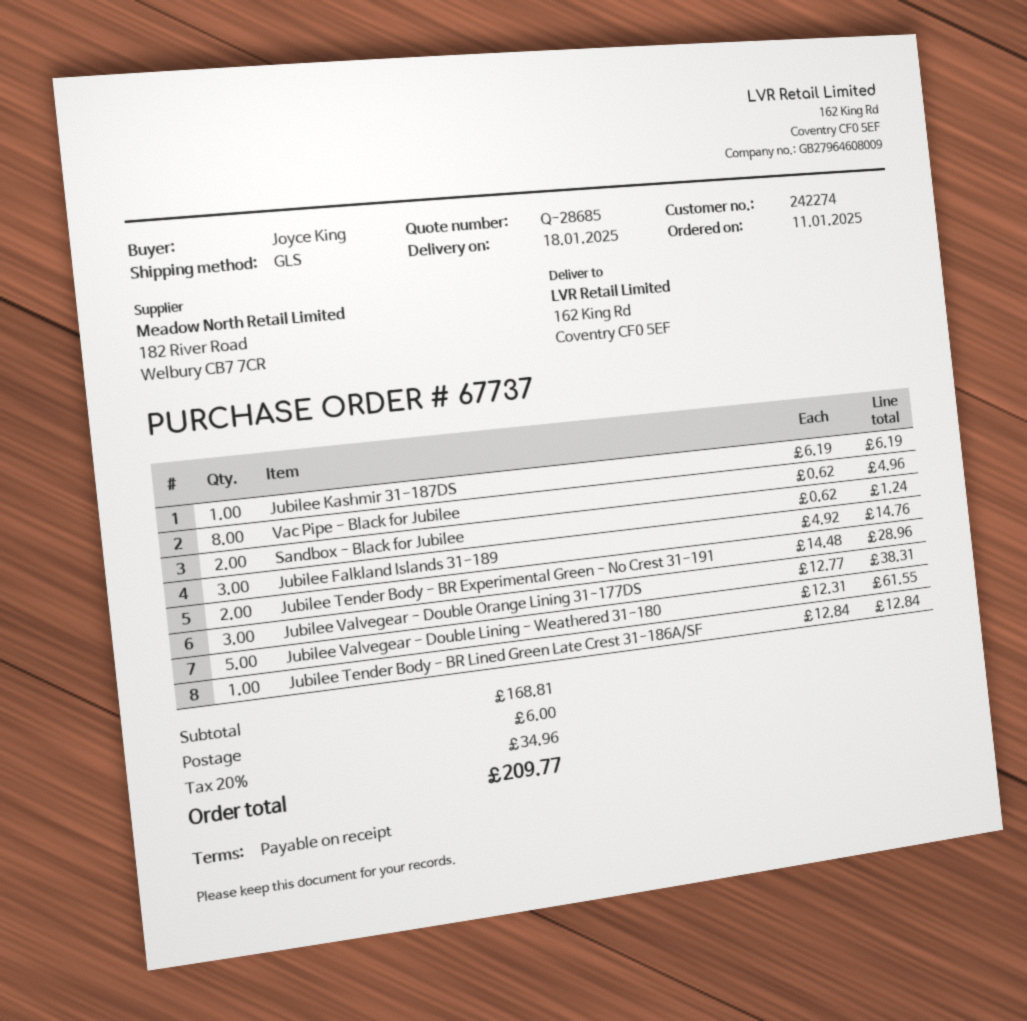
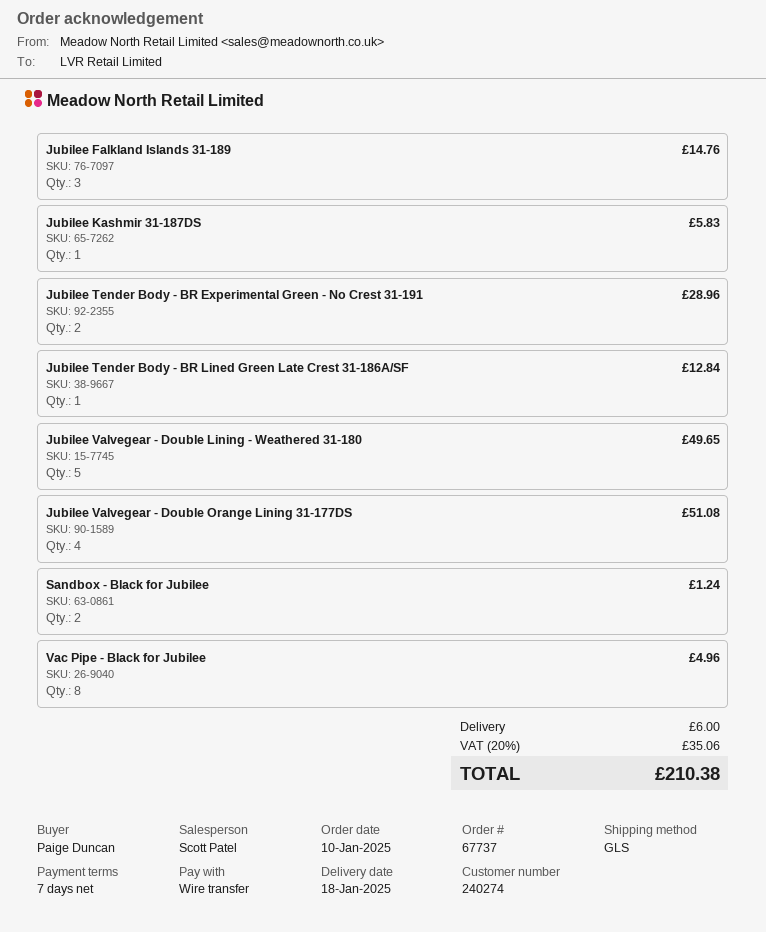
order date: 2025-01-11 -> 2025-01-10
payment terms: on receipt -> 7 days
customer number: 242274 -> 240274
ordered by: Joyce King -> Paige Duncan
Jubilee Kashmir 31-187DS: 1 for 6.19 -> 1 for 5.83
Jubilee Valvegear - Double Orange Lining 31-177DS: 3 for 38.31 -> 4 for 51.08
Jubilee Valvegear - Double Lining - Weathered 31-180: 5 for 61.55 -> 5 for 49.65
tax: 20% = 34.96 -> 20% = 35.06
total: 209.77 -> 210.38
^^^^
**What you have to do**
Your task is to repeat the entries above exactly, omitting the pictures.

**Task answer**
order date: 2025-01-11 -> 2025-01-10
payment terms: on receipt -> 7 days
customer number: 242274 -> 240274
ordered by: Joyce King -> Paige Duncan
Jubilee Kashmir 31-187DS: 1 for 6.19 -> 1 for 5.83
Jubilee Valvegear - Double Orange Lining 31-177DS: 3 for 38.31 -> 4 for 51.08
Jubilee Valvegear - Double Lining - Weathered 31-180: 5 for 61.55 -> 5 for 49.65
tax: 20% = 34.96 -> 20% = 35.06
total: 209.77 -> 210.38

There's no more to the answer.